Version comparison data:
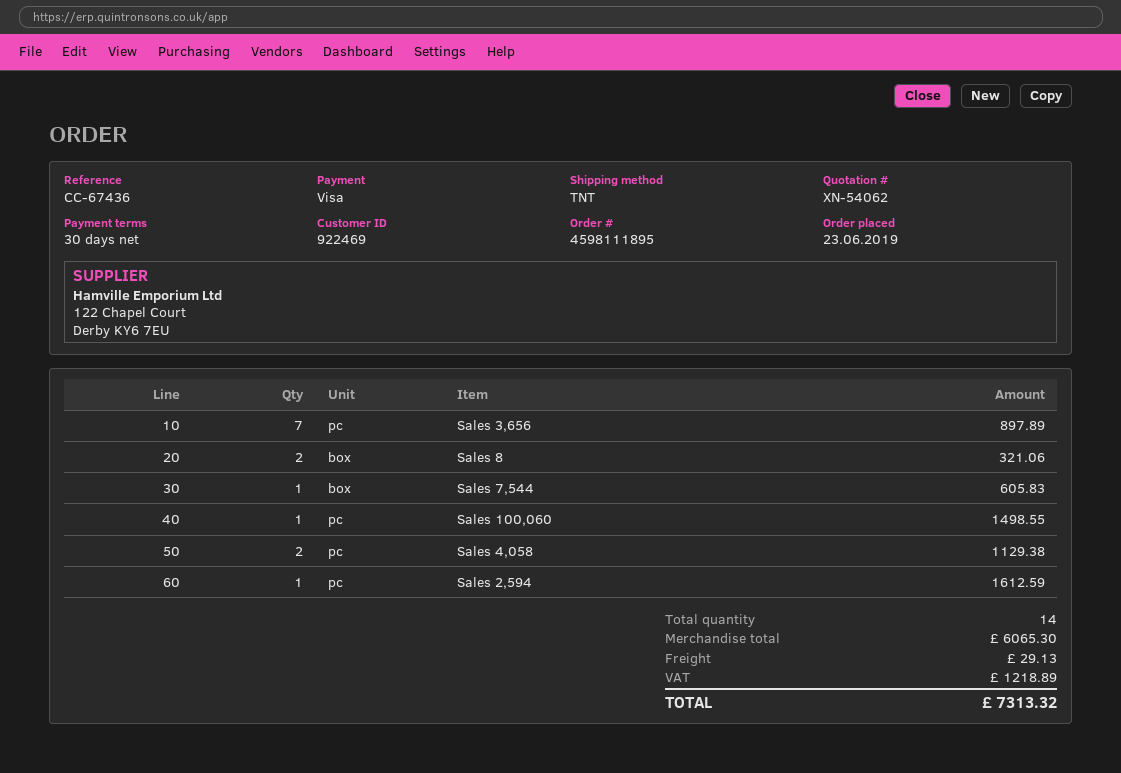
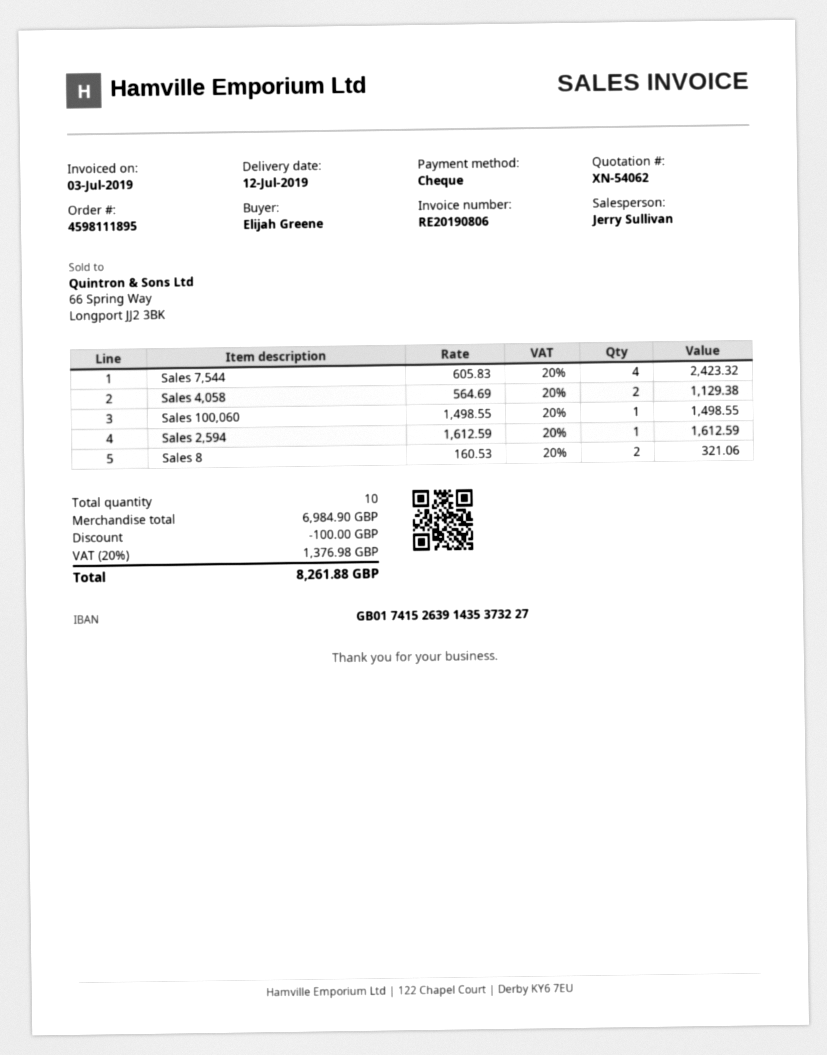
payment method: Visa -> cheque
Sales 3,656: 7 for 897.89 -> none
Sales 7,544: 1 for 605.83 -> 4 for 2423.32
total quantity: 14 -> 10
subtotal: 6065.30 -> 6984.90
discount: none -> 100.00
shipping: 29.13 -> none
tax: 1218.89 -> 1376.98
total: 7313.32 -> 8261.88

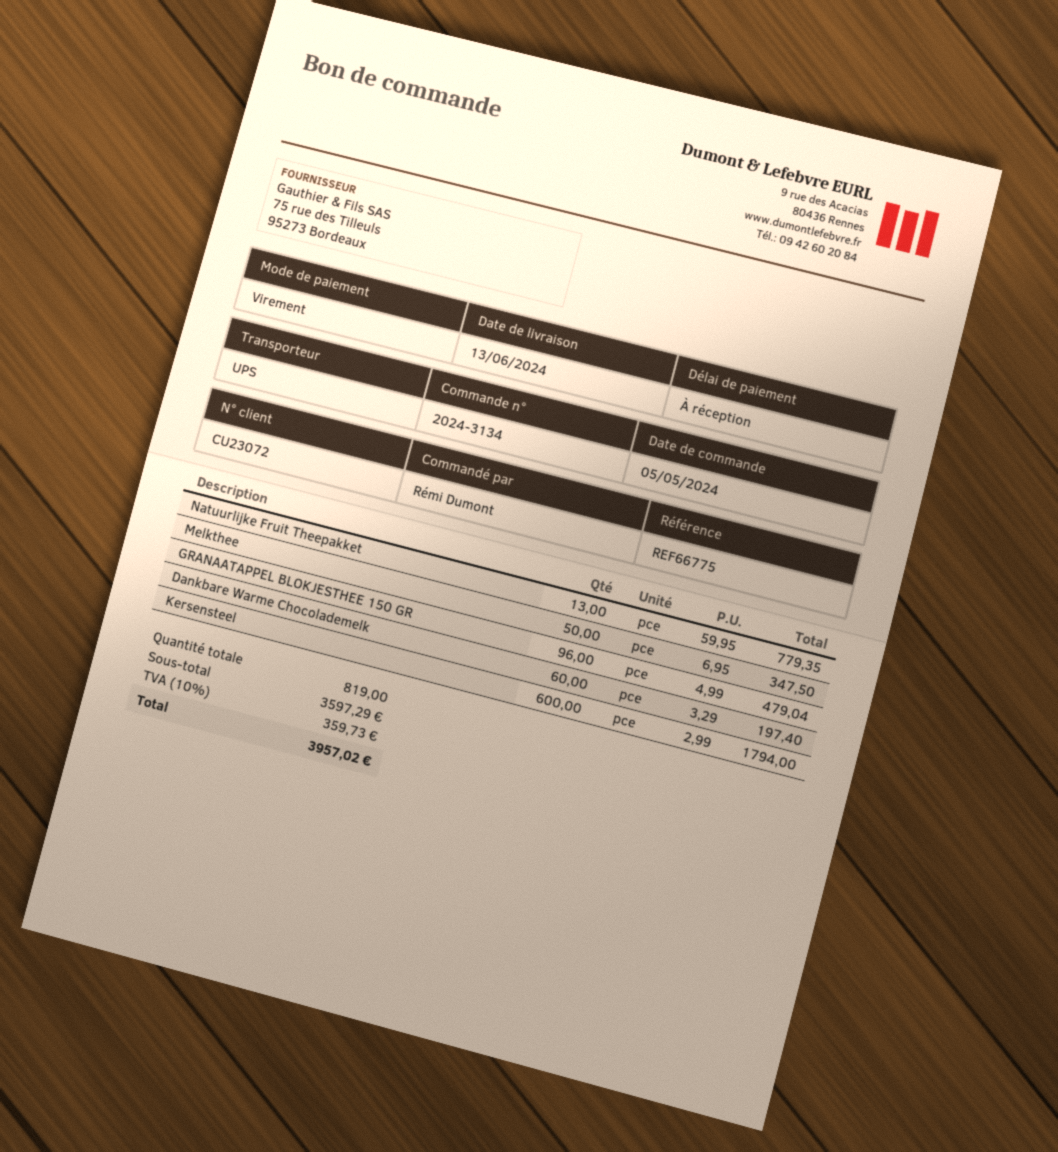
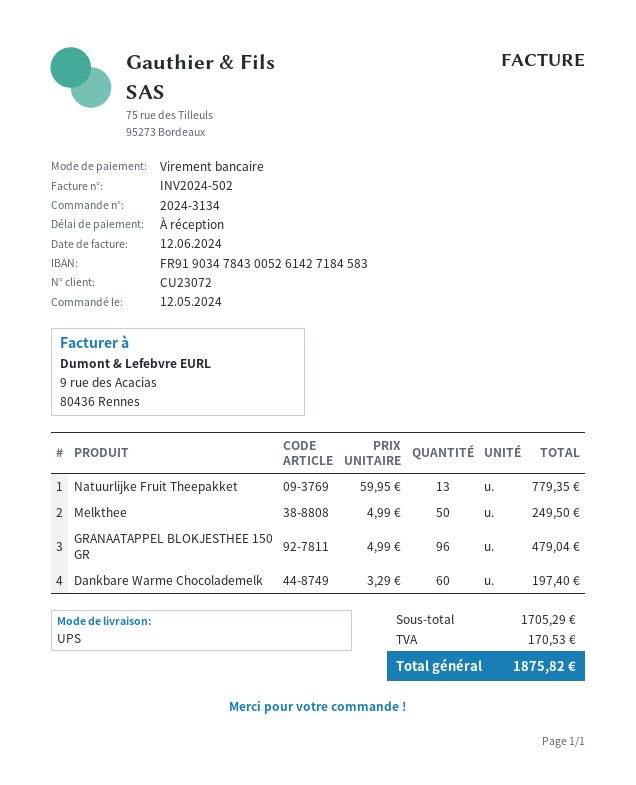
order date: 2024-05-05 -> 2024-05-12
Melkthee: 50 x 6.95 = 347.50 -> 50 x 4.99 = 249.50
Kersensteel: 600 x 2.99 = 1794.00 -> none
subtotal: 3597.29 -> 1705.29
tax: 359.73 -> 170.53
total: 3957.02 -> 1875.82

TASK PROMPT => One number is all the reply should hold: how many lines in these records include the word "none".

EXERCISE OUTPUT => 4